With the stroke of a pen, President Obama directed the Treasury Department to establish new retirement savings accounts aimed at workers with limited access to traditional retirement accounts.
The signature formalized a proposal unveiled during the 2014 State of the Union Address.
Dubbed “myRAs,”—an acronymic mash-up of “My” and “IRA”—the accounts will kick-in for those making less than $191,000 a year whose employers do not offer retirement plans such as 401ks.
The Plan in Action
The myRA works like this: account holders contribute after-tax income to invest in Treasury bonds and any investment gains and withdrawals are tax-free. Bonds in myRA accounts will offer the same variable interest-rate return as those federal employees get when they enroll in the Thrift Savings Plan Government Securities Investment Fund.

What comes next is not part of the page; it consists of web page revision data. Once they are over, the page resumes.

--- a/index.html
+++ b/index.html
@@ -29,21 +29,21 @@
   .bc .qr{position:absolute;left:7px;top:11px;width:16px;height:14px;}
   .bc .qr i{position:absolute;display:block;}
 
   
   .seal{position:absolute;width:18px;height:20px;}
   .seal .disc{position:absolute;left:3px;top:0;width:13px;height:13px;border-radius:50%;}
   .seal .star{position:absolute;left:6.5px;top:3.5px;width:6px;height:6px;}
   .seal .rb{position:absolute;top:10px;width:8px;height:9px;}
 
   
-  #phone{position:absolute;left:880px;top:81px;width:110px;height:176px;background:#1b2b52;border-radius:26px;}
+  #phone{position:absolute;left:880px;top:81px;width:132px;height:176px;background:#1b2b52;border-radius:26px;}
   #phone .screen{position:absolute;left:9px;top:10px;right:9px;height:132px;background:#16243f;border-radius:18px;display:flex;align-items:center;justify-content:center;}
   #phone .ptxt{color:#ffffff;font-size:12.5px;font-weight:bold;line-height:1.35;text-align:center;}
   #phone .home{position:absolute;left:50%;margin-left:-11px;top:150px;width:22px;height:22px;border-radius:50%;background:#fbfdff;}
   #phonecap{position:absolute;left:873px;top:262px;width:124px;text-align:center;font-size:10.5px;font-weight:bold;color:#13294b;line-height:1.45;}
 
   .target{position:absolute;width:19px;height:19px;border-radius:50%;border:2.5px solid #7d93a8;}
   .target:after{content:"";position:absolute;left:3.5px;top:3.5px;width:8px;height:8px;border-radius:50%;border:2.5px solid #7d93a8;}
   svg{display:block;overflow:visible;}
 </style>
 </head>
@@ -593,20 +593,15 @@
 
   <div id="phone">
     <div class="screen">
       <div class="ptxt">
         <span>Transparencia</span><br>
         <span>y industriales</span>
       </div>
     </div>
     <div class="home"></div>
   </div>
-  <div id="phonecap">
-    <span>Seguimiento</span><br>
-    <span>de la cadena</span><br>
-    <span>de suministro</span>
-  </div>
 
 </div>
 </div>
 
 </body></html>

The myRA works much like a Roth IRA, in contrast to a traditional IRA which is built with pre-tax contributions. But unlike Roth IRAs, the principal in myRA accounts is fully backed by the U.S. government. Minimum initial contributions are set at $25, but subsequent contributions can be as little as $5. Once the myRA hits $15,000, the participant must roll over the account into a Roth IRA. Participation by both employers and employees is completely voluntary.
A Good Deal?
While seemingly a good start in remedying the anemic retirement savings levels of most Americans, the myRA is fraught with nettlesome snags. First, because these accounts exclusively invest in treasuries, they will suffer from low returns—earnings that barely keep up with inflation, if that.

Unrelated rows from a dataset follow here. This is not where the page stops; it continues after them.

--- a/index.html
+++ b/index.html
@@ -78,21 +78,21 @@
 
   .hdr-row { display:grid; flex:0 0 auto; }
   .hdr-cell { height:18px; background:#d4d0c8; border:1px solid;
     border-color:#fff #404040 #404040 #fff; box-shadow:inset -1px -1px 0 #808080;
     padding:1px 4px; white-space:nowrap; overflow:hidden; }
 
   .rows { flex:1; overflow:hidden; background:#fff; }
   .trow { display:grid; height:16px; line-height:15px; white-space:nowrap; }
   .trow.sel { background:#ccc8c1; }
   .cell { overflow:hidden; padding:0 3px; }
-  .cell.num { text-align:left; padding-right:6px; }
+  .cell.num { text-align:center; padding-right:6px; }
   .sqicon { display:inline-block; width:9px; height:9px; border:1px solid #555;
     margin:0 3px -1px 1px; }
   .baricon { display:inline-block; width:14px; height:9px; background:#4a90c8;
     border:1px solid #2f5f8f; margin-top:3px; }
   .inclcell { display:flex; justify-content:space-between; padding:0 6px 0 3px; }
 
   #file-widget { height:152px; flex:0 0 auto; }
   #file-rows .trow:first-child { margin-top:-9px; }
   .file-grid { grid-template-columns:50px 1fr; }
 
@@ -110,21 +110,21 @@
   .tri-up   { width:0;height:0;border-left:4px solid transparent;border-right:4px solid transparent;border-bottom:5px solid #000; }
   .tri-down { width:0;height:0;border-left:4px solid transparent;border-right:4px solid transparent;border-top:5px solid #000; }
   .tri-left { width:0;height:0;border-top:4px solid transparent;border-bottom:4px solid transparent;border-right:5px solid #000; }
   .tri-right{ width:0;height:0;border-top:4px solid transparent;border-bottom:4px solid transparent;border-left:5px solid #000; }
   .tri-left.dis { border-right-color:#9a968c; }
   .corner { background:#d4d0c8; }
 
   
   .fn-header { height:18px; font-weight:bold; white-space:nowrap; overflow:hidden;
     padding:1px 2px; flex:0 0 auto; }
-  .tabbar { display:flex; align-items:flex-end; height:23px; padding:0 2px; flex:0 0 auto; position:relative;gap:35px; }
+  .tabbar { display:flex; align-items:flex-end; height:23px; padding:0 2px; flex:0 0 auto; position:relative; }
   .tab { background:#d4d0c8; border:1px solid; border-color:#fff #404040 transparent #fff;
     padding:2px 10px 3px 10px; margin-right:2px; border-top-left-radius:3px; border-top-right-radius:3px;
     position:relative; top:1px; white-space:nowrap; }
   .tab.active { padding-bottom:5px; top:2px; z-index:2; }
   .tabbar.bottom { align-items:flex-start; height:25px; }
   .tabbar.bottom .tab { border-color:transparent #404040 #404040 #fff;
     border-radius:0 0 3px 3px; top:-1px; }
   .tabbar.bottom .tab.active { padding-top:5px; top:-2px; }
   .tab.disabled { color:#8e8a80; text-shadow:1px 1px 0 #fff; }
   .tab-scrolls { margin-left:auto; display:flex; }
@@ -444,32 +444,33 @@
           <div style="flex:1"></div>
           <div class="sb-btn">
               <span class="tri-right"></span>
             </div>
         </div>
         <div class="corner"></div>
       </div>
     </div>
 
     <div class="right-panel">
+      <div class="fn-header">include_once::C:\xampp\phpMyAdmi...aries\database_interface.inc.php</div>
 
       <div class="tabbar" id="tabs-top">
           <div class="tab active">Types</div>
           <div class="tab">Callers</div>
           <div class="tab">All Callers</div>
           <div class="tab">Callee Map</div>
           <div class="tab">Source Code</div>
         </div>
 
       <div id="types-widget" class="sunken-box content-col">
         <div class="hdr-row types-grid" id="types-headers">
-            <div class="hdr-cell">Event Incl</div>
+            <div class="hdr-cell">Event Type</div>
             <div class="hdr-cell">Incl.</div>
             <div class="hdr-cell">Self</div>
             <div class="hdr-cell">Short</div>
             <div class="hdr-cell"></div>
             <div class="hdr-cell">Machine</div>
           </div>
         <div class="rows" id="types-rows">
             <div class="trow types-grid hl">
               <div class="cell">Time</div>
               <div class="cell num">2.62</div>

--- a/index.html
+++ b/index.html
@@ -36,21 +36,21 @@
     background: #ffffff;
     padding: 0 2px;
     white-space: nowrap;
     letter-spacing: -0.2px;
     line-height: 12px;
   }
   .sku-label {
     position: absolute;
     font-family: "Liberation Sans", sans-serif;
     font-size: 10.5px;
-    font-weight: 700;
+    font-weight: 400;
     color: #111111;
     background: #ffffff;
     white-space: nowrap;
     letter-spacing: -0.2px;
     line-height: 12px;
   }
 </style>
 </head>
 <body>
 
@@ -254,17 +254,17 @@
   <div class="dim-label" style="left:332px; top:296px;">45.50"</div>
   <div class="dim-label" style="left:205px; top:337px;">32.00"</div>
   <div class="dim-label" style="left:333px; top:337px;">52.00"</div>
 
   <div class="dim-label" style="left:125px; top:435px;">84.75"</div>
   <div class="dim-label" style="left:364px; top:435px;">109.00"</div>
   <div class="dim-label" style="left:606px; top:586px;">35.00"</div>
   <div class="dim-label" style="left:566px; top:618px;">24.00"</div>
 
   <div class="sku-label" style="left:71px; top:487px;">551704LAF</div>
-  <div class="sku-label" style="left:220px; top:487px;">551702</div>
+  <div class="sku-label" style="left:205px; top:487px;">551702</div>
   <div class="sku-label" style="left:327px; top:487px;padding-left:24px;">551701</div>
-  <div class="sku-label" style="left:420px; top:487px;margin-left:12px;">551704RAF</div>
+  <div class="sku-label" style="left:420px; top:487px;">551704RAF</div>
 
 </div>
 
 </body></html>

For example, in 2012 the Thrift Savings Plan Government Securities Investment Fund had a return of just 1.47 percent. The inflation rate for that year was 1.7 percent. Assuming an annual return of 1.5 percent, it would take a typical myRA account holder contributing $50 every two weeks nearly 11 years to amass the magic $15,000 threshold. Factor in an economy growing roughly at a 3 percent clip (fourth quarter GDP, 2013) and the myRA investor is struggling to maintain adequate purchasing levels for retirement.
Second, the myRA is redundant. Workers or the self-employed can already set up retirement accounts through instruments such as SEP-IRAs, SIMPLEs, and Roth IRAs. Plus, just about any account—from a simple savings account to a 401(k)—can be set up with automatic savings or deposits. The myRA strategy seems more like a plan to sop up some of the trillions of dollars in long term treasury bonds the federal government has been buying (quantitative easing) for the last few years than it does a strategy to boost savings.
If you’re afflicted with retirement concerns—and you should be—don’t wait for the Obama myRA to alleviate your anxiety. Start now by opening a retirement account and channeling a few dollars from every paycheck into your future well-being. MyRA or no myRA, a savings opportunity is a terrible thing to waste.